Repeat the records in full, exactly.

[DATASET EXCERPTS Boundary: Start]

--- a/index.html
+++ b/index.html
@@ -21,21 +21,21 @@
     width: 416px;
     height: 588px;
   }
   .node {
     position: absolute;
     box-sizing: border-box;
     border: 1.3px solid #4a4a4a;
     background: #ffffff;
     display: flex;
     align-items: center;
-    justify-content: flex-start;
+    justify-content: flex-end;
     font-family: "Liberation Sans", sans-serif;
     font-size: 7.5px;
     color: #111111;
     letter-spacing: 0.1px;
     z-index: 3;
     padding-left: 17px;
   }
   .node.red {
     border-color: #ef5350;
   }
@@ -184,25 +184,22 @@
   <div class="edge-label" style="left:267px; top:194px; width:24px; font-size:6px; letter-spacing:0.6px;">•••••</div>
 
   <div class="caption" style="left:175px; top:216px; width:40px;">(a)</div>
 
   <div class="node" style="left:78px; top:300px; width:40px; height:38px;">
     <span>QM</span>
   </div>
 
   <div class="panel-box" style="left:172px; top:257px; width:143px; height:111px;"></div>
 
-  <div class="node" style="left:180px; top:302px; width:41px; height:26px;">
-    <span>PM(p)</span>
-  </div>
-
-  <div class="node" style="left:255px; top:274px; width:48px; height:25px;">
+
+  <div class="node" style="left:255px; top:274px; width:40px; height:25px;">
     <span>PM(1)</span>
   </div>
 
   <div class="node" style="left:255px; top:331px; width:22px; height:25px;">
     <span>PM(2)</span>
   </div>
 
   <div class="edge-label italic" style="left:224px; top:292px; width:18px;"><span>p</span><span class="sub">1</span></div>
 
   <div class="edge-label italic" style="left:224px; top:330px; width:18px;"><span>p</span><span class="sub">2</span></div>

[DATASET EXCERPTS Boundary: End]

EXERCISE SOLUTION
--- a/index.html
+++ b/index.html
@@ -21,21 +21,21 @@
     width: 416px;
     height: 588px;
   }
   .node {
     position: absolute;
     box-sizing: border-box;
     border: 1.3px solid #4a4a4a;
     background: #ffffff;
     display: flex;
     align-items: center;
-    justify-content: flex-start;
+    justify-content: flex-end;
     font-family: "Liberation Sans", sans-serif;
     font-size: 7.5px;
     color: #111111;
     letter-spacing: 0.1px;
     z-index: 3;
     padding-left: 17px;
   }
   .node.red {
     border-color: #ef5350;
   }
@@ -184,25 +184,22 @@
   <div class="edge-label" style="left:267px; top:194px; width:24px; font-size:6px; letter-spacing:0.6px;">•••••</div>
 
   <div class="caption" style="left:175px; top:216px; width:40px;">(a)</div>
 
   <div class="node" style="left:78px; top:300px; width:40px; height:38px;">
     <span>QM</span>
   </div>
 
   <div class="panel-box" style="left:172px; top:257px; width:143px; height:111px;"></div>
 
-  <div class="node" style="left:180px; top:302px; width:41px; height:26px;">
-    <span>PM(p)</span>
-  </div>
-
-  <div class="node" style="left:255px; top:274px; width:48px; height:25px;">
+
+  <div class="node" style="left:255px; top:274px; width:40px; height:25px;">
     <span>PM(1)</span>
   </div>
 
   <div class="node" style="left:255px; top:331px; width:22px; height:25px;">
     <span>PM(2)</span>
   </div>
 
   <div class="edge-label italic" style="left:224px; top:292px; width:18px;"><span>p</span><span class="sub">1</span></div>
 
   <div class="edge-label italic" style="left:224px; top:330px; width:18px;"><span>p</span><span class="sub">2</span></div>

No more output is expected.